--- START ---
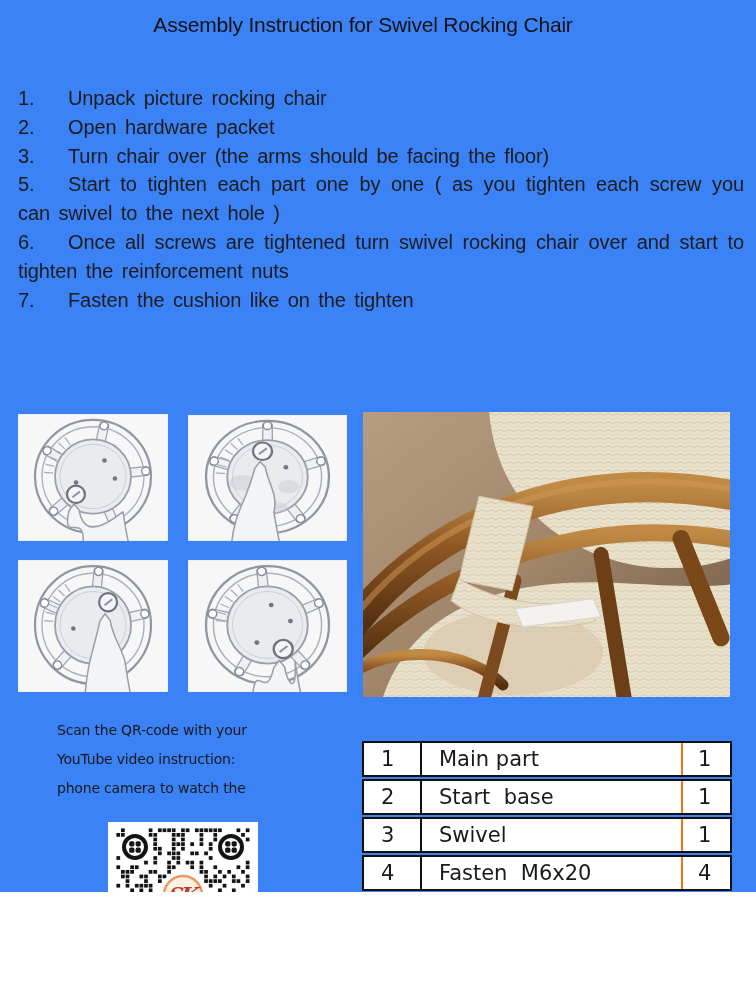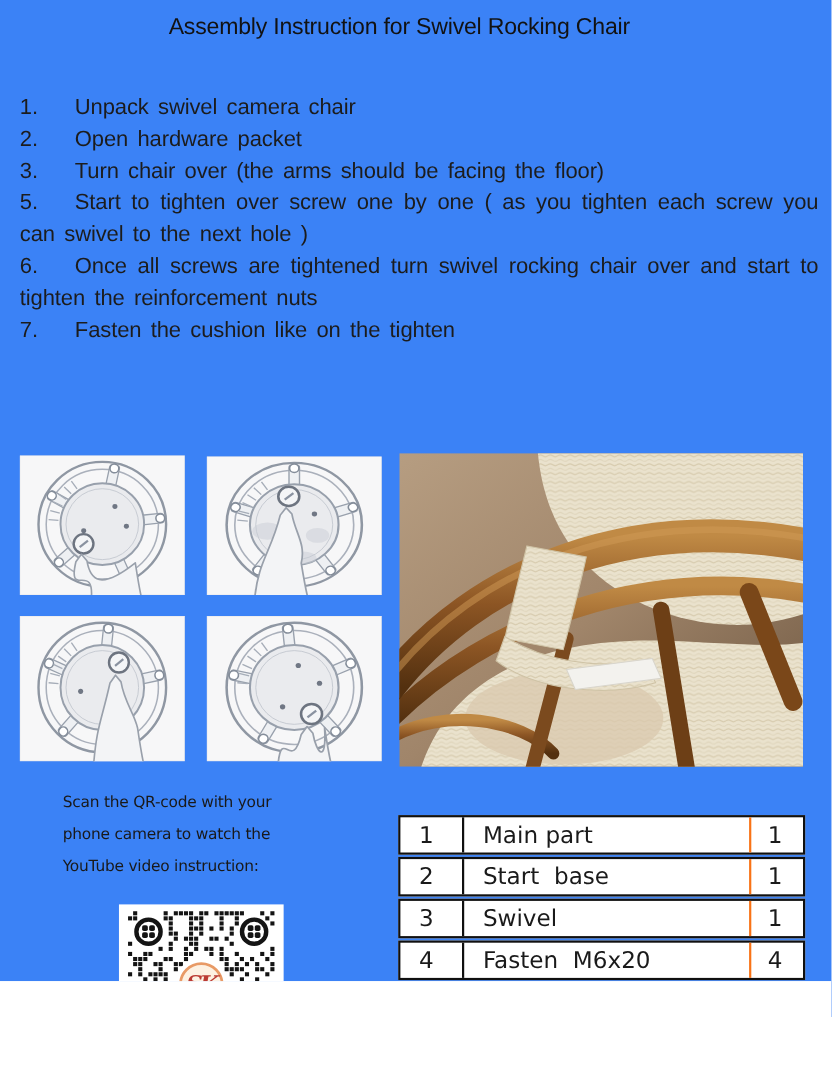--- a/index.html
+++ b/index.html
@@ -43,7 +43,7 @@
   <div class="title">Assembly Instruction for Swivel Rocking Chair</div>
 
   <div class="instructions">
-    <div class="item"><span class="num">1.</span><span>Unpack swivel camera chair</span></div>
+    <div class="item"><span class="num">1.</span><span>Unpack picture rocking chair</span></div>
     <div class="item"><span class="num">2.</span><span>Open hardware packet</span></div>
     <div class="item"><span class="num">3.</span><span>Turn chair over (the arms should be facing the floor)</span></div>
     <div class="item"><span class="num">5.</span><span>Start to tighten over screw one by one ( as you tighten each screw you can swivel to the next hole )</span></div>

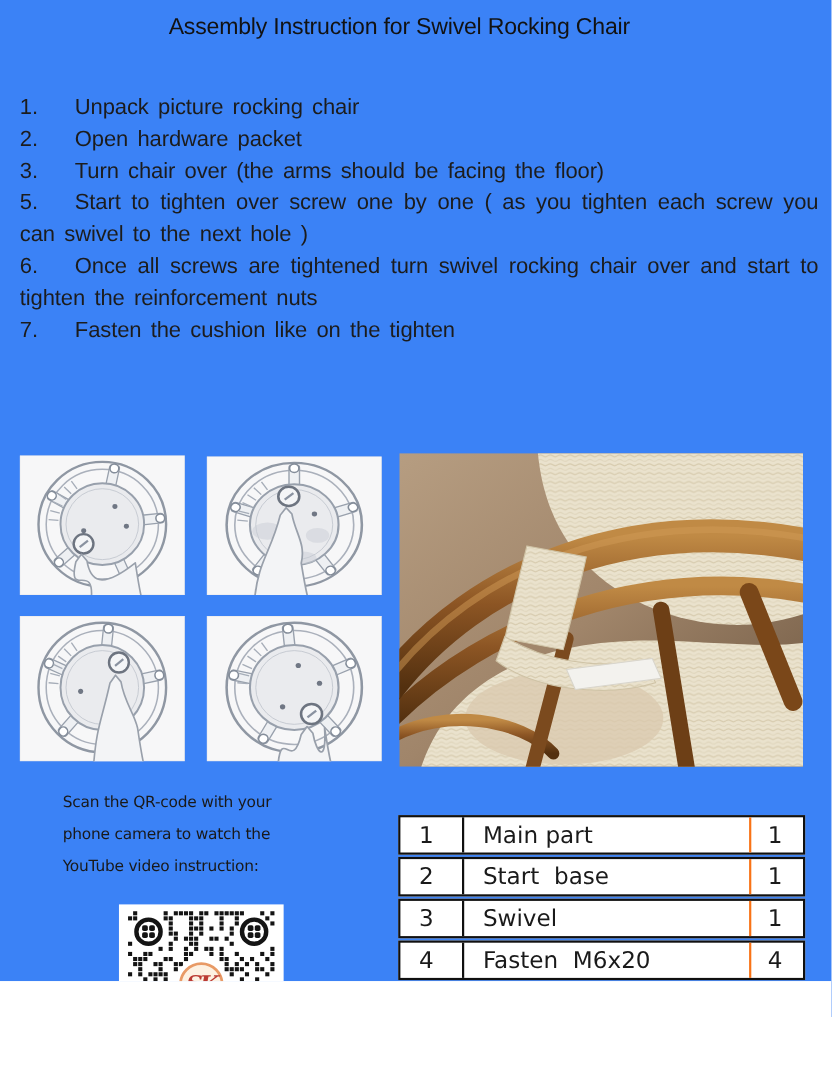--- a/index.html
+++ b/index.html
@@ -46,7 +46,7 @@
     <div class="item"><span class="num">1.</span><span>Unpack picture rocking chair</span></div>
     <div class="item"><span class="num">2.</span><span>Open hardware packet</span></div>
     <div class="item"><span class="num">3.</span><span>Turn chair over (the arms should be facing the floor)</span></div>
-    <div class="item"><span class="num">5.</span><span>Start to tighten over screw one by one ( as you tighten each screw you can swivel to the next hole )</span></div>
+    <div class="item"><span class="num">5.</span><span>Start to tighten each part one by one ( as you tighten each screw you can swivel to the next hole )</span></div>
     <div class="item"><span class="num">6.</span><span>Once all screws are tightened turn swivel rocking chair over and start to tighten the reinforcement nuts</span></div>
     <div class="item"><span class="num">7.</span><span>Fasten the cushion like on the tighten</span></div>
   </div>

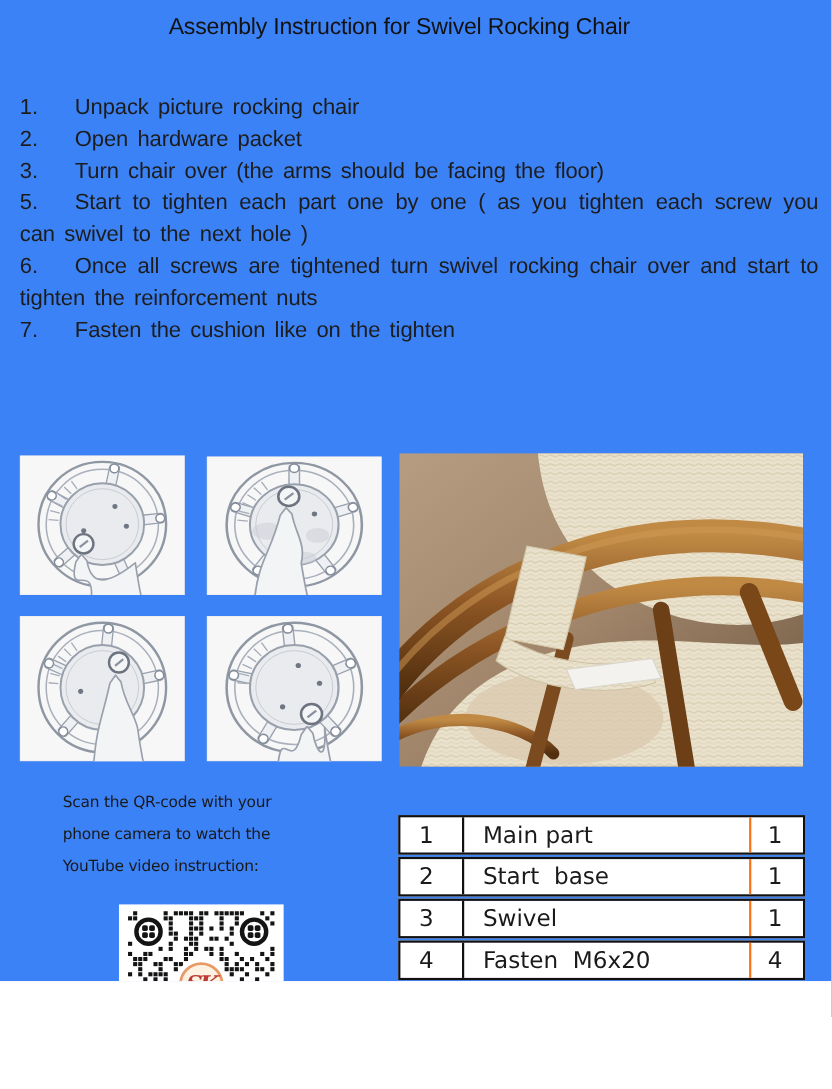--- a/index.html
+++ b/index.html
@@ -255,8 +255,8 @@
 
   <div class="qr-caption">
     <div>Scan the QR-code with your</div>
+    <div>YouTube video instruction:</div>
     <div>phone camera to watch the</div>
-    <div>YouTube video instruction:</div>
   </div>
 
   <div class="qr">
--- END ---
--- START ---
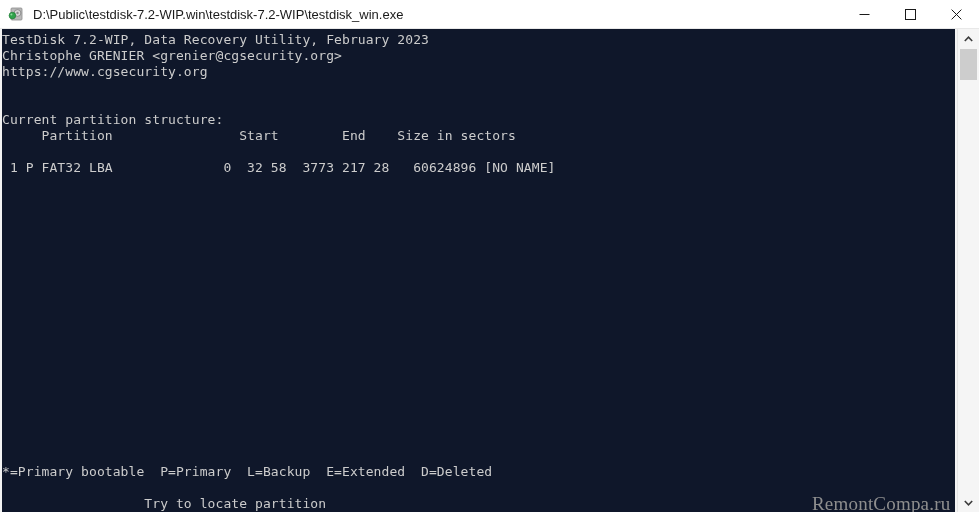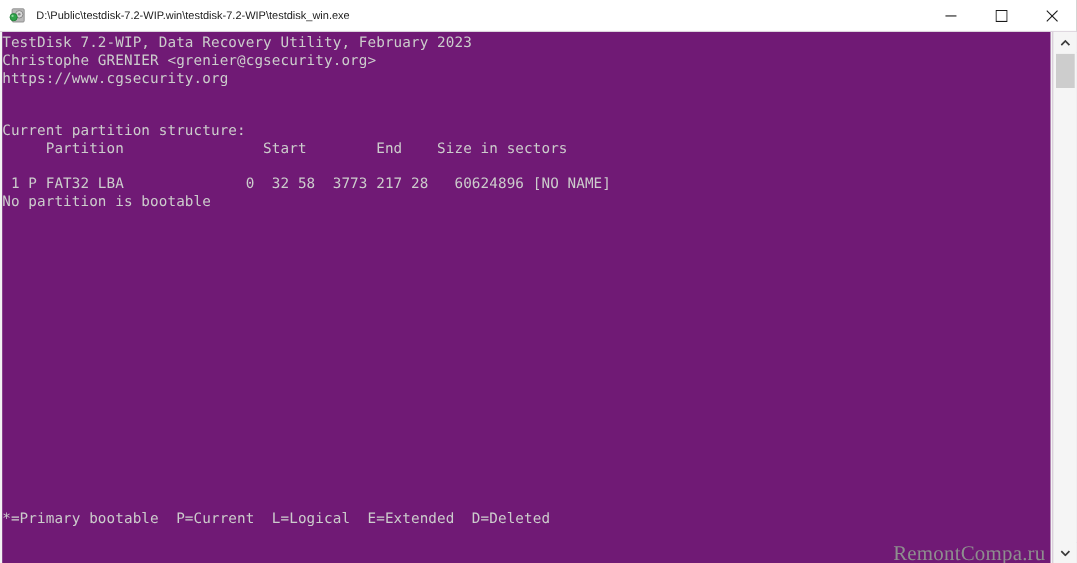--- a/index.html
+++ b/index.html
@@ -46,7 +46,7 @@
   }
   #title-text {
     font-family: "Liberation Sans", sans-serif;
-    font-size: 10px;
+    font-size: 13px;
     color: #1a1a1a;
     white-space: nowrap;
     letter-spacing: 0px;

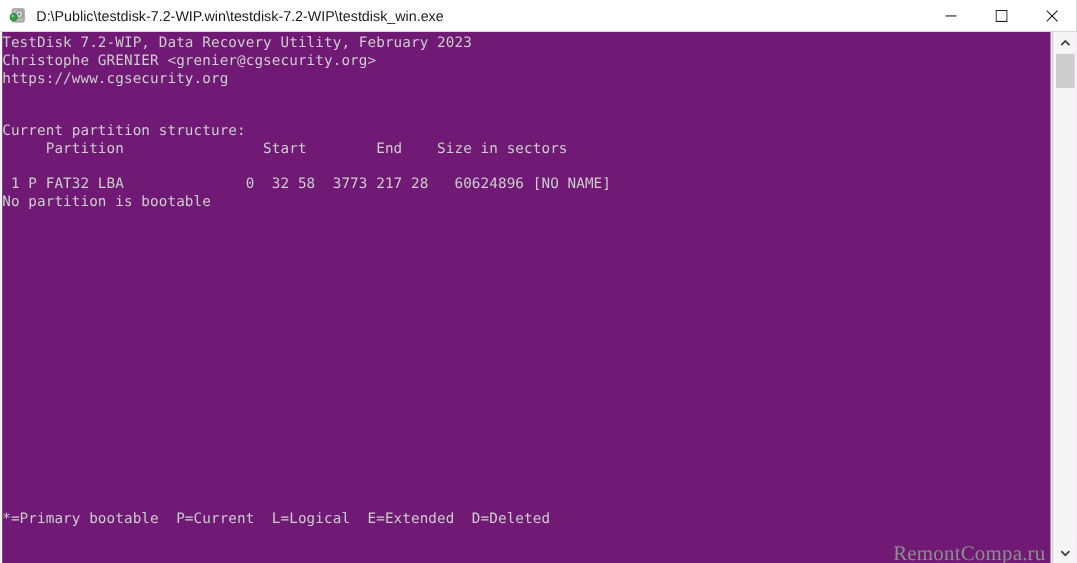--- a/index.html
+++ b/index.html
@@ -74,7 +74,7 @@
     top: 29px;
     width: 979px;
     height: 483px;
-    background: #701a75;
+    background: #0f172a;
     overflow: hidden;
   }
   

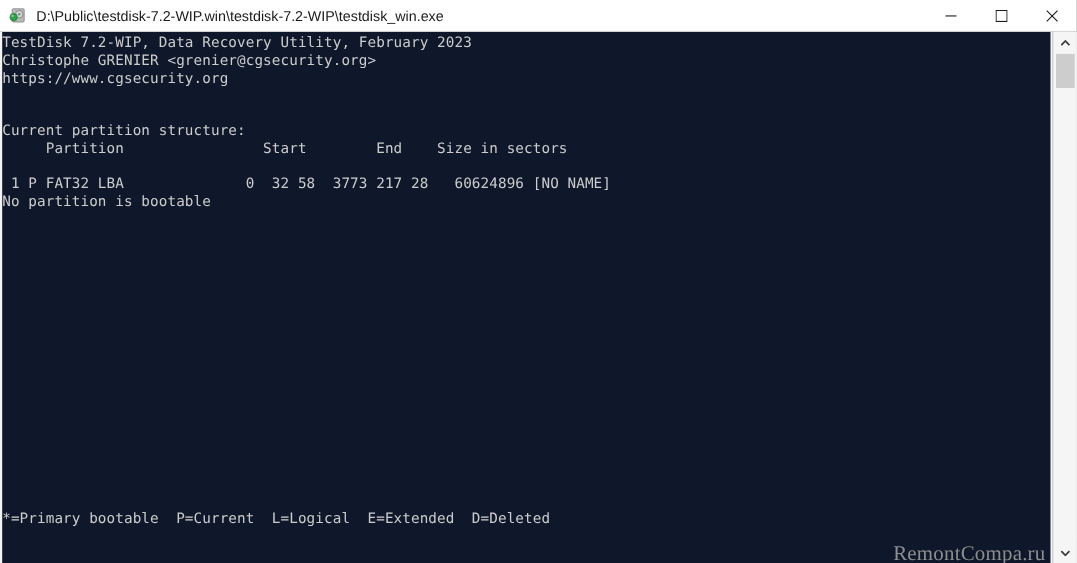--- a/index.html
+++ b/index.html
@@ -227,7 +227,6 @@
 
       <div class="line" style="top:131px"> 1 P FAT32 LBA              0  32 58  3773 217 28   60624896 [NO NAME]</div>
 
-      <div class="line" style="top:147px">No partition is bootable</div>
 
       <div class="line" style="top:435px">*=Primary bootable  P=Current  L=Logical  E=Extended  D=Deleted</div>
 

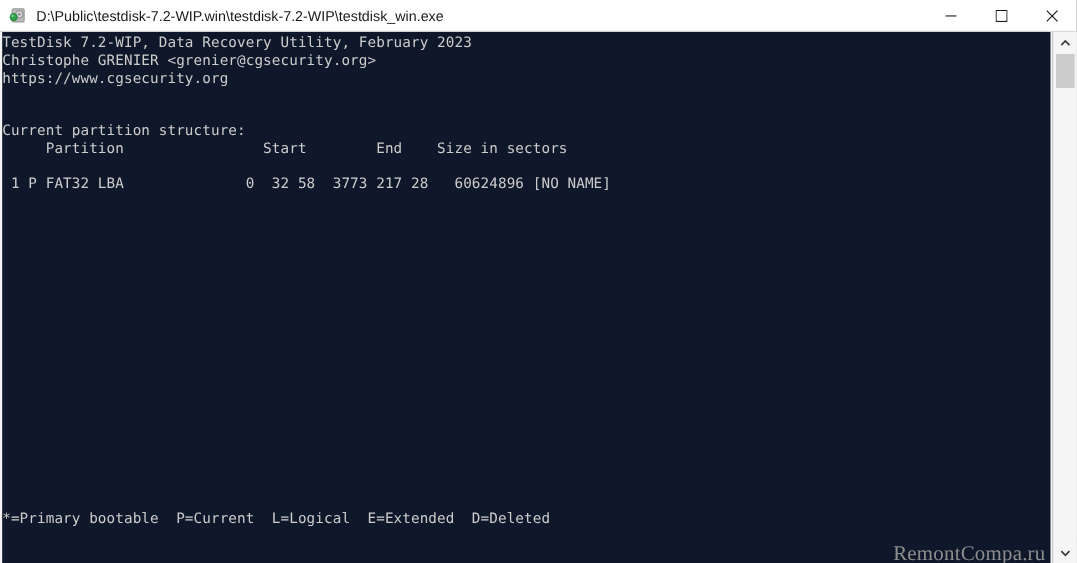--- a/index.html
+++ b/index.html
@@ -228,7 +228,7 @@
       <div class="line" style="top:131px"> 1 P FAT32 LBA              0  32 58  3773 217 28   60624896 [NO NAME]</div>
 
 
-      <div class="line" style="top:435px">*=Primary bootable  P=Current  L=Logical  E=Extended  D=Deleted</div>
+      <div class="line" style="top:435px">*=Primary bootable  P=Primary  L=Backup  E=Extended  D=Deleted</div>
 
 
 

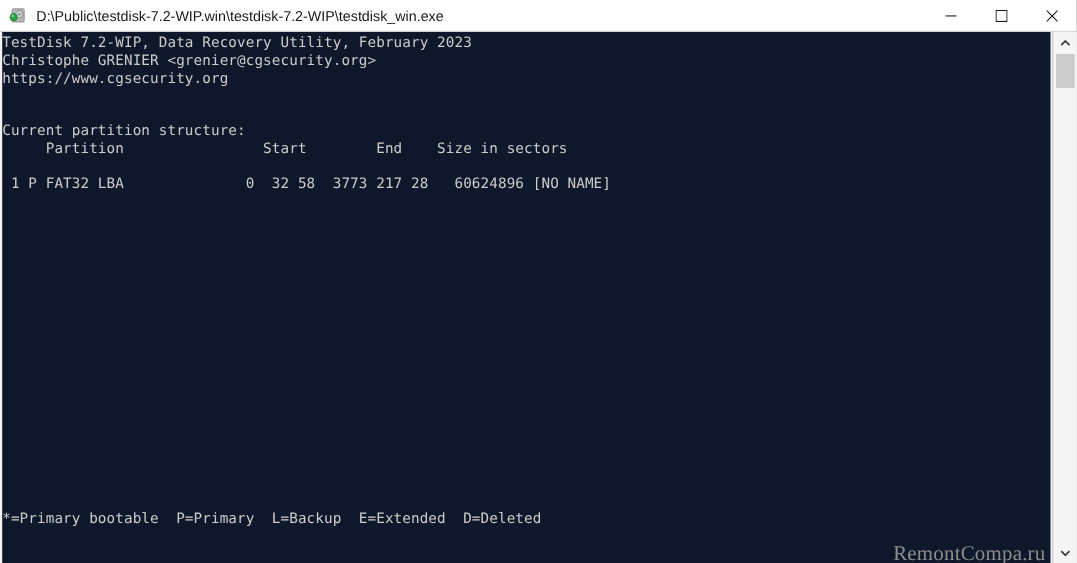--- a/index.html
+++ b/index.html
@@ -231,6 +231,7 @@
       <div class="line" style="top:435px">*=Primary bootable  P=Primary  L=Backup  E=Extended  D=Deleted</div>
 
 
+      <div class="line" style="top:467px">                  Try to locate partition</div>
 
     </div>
--- END ---
**Try it**
Wherever "Current" appears in a line of the entries, copy that line.

**Written response**
       <div class="line" style="top:435px">*=Primary bootable  P=Current  L=Logical  E=Extended  D=Deleted</div>
-      <div class="line" style="top:435px">*=Primary bootable  P=Current  L=Logical  E=Extended  D=Deleted</div>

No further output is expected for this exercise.